- Education: University of Alabama B.S., University of Chicago Booth School of Business MBA, Stanford Law School J.D.
- Alma mater: University of Alabama, University of Chicago Booth School of Business, Stanford Law School
- Known for: Aide to Joe Biden
- Political party: Democratic

= Jeff Connaughton =

American political aide (born 1959)

Jeff Connaughton is an American former political aide and lobbyist.

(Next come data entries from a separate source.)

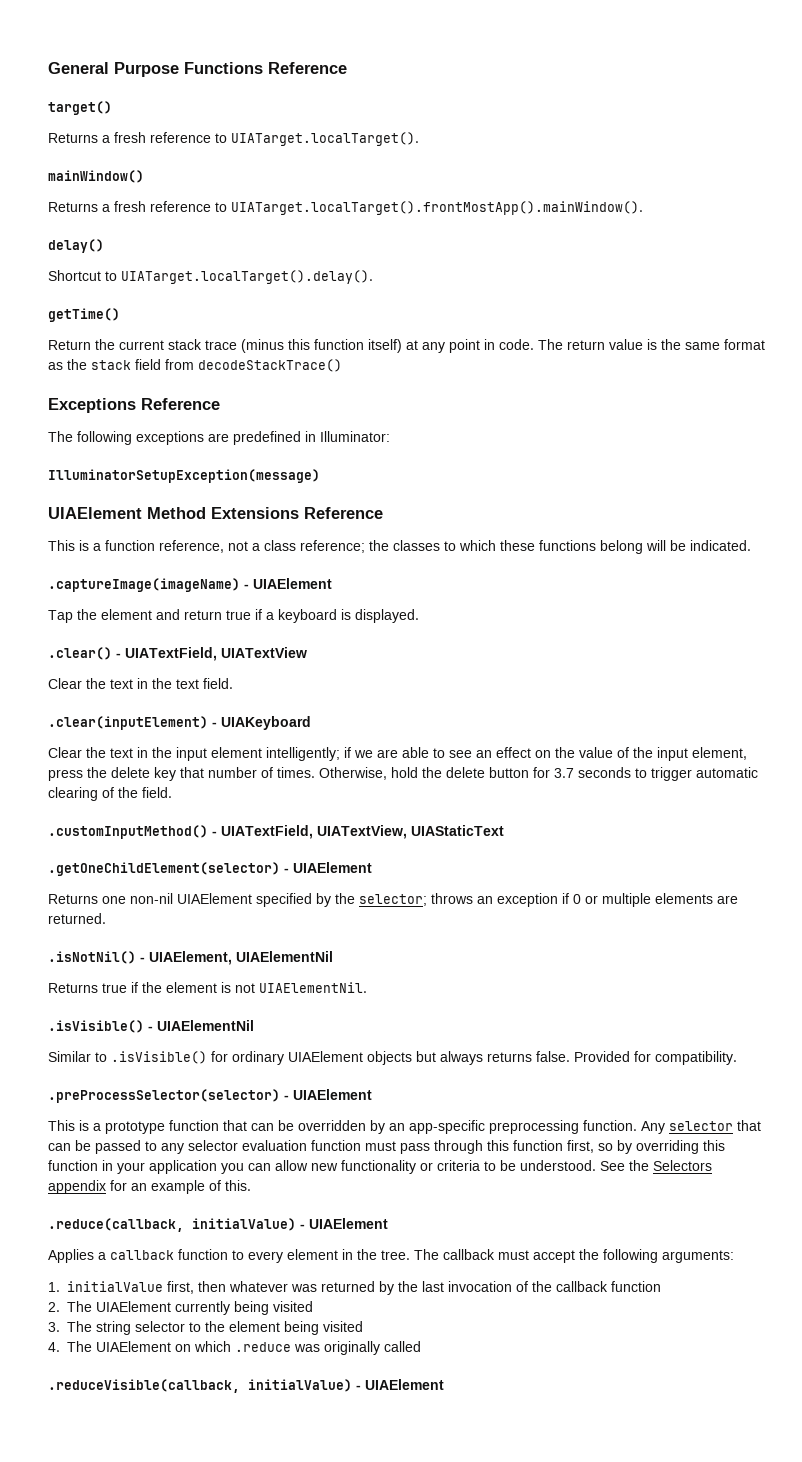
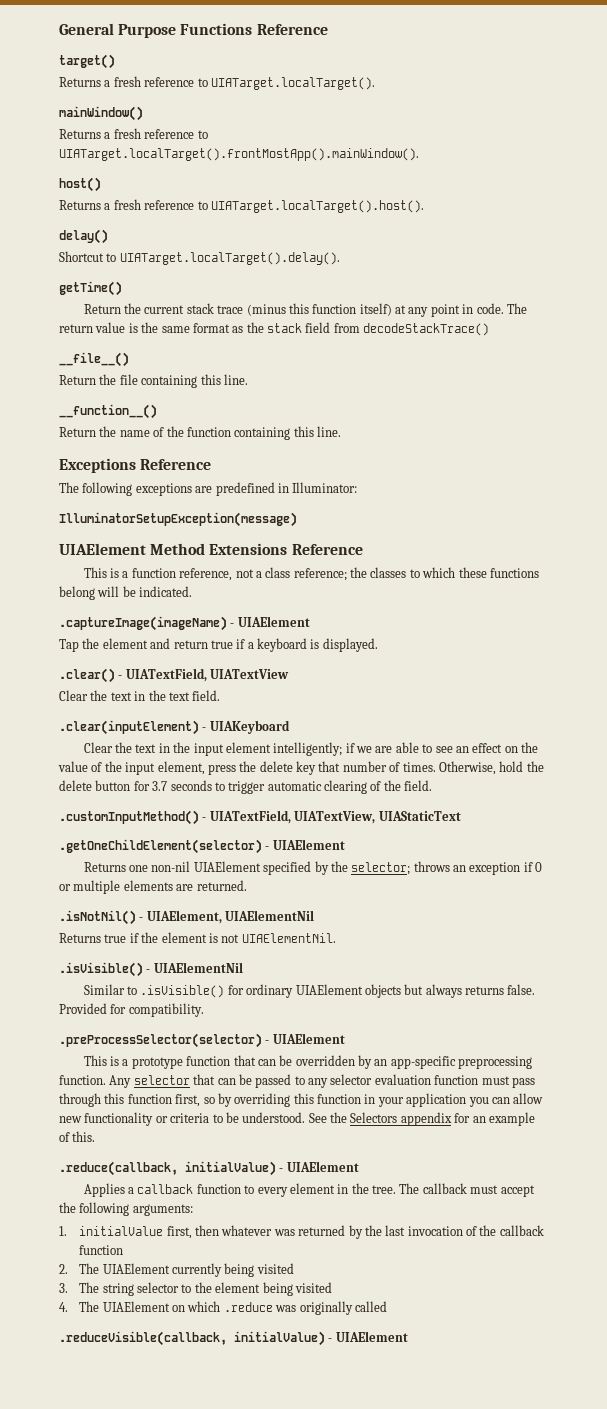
(643, 208) none -> [59,177,101,192] [59,199,424,213] // host() // Returns a fresh reference to UIATarget.localTarget().host().
(342, 365) none -> [59,352,129,367] [59,374,248,388] [59,404,157,419] [59,426,341,440] // __file__() // Return the file containing this line. // __function__() // Return the name of the function containing this line.

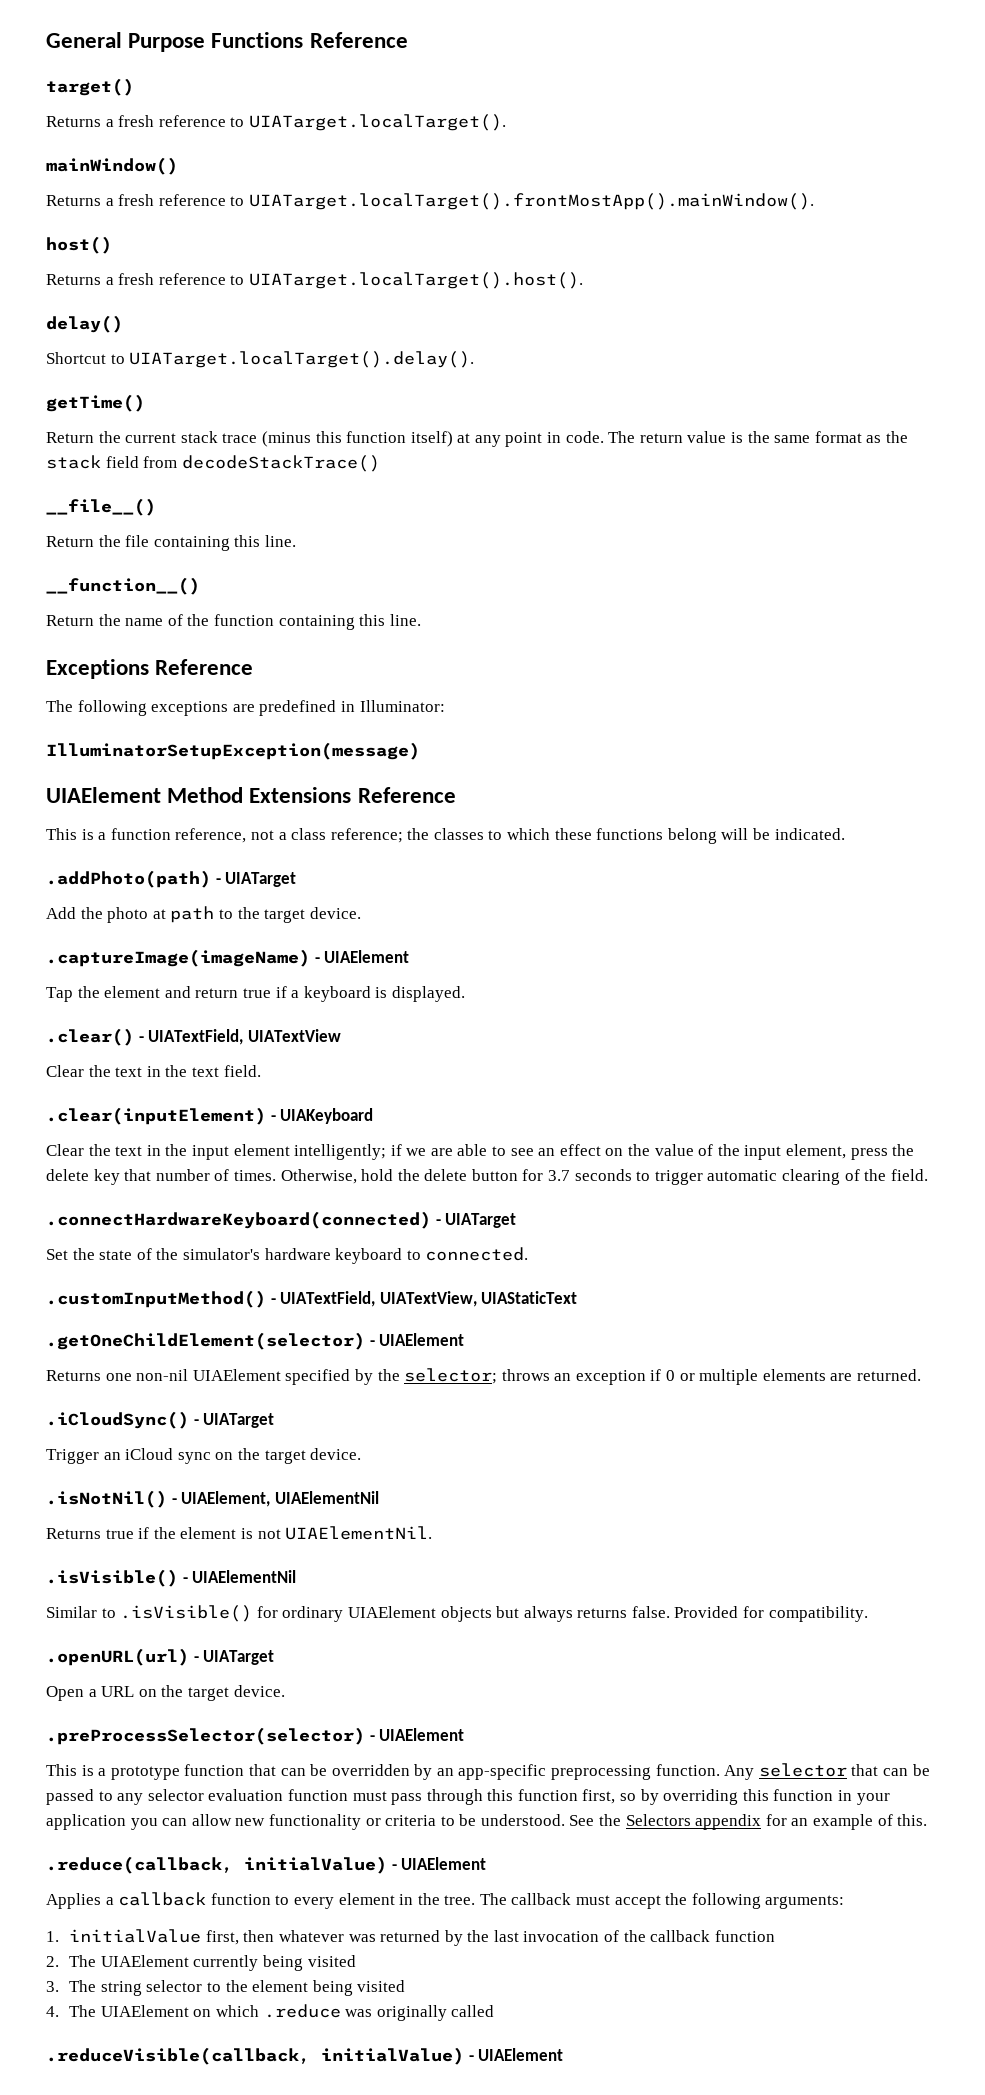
(193, 591) none -> [46,870,297,888] [46,906,361,923] // .addPhoto(path) - UIATarget // Add the photo at path to the target device.
(433, 785) none -> [46,1211,517,1229] [46,1247,529,1264] // .connectHardwareKeyboard(connected) - UIATarget // Set the state of the simulator's hardware keyboard to connected.
(247, 885) none -> [46,1411,275,1429] [46,1448,362,1464] // .iCloudSync() - UIATarget // Trigger an iCloud sync on the target device.
(204, 1010) none -> [46,1648,275,1666] [46,1685,285,1701] // .openURL(url) - UIATarget // Open a URL on the target device.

Known for being a longtime aide to Joe Biden, he served as Chief of Staff to Senator Ted Kaufman from 2009 to 2010 and previously cofounded Quinn Gillespie & Associates.

== Early life and education ==
Connaughton was raised in Alabama and studied business at the University of Alabama, graduating in 1981. He then earned an MBA from Chicago Booth in 1983.

In 1991, he returned to school and enrolled at Stanford Law School, graduating in 1994 and was hired to clerk for Chief Judge Abner Mikva at the DC Circuit.

== Career ==
He began working for Biden in 1987 during his 1988 presidential campaign under Ted Kaufman and went on to work in his Senate office following the campaign.

When Mikva became White House Counsel in 1994, Connaughton joined him. After leaving the Clinton administration, Connaughton moved to K Street to work for Covington & Burling then Arnold & Porter. Following the Clinton administration, he was a founder of Quinn Gillespie & Associates where he became vice chairman and worked for 12 years.

He returned to Capitol Hill in 2009 to serve as chief of staff to Kaufman who was appointed to fill the remainder of Biden's term. At the time, some saw the move as a step toward a potential return to the White House under President Obama, who had a policy prohibiting lobbyists from being hired within two years of their lobbying work. As chief of staff, he played a key role in the unsuccessful push for the Brown–Kaufman amendment which he has said "radicalized" him.

== Books ==
In 2012, Connaughton's book, The Payoff: Why Wall Street Always Wins, recounting his role in the failed effort to pass the Brown–Kaufman amendment was published. In it, he argued that big banks held too much power over U.S. politics. He is one of the four primary subjects featured in George Packer’s 2013 book, The Unwinding.